Traditional yoga is a practice that was developed in ancient India. It involves the relationship between the physical body, the breath and the mind, referred to as the mind-body connection.
According to Ron W. Rathbun, practitioner of yoga and founder of Kelee® meditation, “The origin of yoga poses began as a way to introduce a full range of motion to the body that does not occur from habitual ways of daily living.” Throughout our lives we can develop habits in the way we move our bodies. Daily work, as well as stress, can cause stiffness and lack of mobility in certain areas. Practicing traditional yoga opens up the body and improves well-being by bringing movement and awareness to areas that have become stiff or tight.
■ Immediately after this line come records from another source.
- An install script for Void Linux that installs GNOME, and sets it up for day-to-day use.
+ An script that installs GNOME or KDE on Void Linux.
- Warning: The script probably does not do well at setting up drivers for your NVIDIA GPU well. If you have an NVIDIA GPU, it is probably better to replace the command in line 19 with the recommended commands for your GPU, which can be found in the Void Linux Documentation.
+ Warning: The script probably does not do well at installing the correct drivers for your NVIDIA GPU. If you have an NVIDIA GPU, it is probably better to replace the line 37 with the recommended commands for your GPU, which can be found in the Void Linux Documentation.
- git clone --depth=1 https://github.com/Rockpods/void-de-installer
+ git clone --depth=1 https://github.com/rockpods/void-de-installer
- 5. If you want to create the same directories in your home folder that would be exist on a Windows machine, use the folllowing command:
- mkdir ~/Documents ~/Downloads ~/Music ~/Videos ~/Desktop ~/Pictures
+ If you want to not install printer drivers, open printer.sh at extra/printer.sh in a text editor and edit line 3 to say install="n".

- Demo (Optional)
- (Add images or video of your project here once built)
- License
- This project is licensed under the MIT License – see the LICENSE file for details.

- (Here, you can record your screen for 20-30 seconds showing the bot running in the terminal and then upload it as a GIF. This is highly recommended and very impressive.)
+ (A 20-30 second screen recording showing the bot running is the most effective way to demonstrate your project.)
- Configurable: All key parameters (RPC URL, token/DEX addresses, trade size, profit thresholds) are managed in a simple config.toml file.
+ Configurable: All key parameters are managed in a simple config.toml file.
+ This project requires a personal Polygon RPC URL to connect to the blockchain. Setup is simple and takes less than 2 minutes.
Traditional yoga poses, or asana, are different from other forms of exercise because they are performed slowly with a calm mind. Ron Rathbun explains that, when practicing traditional yoga, we bring calm to the physical body via a relaxed conscious awareness. He says, “In order to cultivate health in the body, you must first cultivate harmony of mind. If you relax the mind, the body will follow.”
Stilling the mind through meditation is at the heart of a traditional yoga practice. Ron says, “It is not the yoga poses that heal the body, it’s the consciousness of mind that heals the body. The poses allow one to open the mind to the body, and that of healing.”
A traditional yoga practice
The practice outlined below is a guide. Once you have practiced the poses a few times, you will begin to get a sense of which poses are best for you. You can do them all, or just one — what is most important is that you practice stilling your mind in meditation first and then bring this feeling of calm into each pose.
The poses in this practice are gentle because the simplest poses reap the greatest benefits. If you’re distracted by discomfort in the body, it’s difficult to get into a peaceful place in your mind. Yoga should be grounding and relaxing, and it should be enjoyable to do.
Finding the depth in simple poses, before you try advanced ones, will allow you to enjoy your practice and progress without injury.
Ron Rathbun says about a traditional practice, “The breath is the body’s chemical life force; consciousness is the mind’s life force. The purpose of yoga is to bring these two energies together in harmony.”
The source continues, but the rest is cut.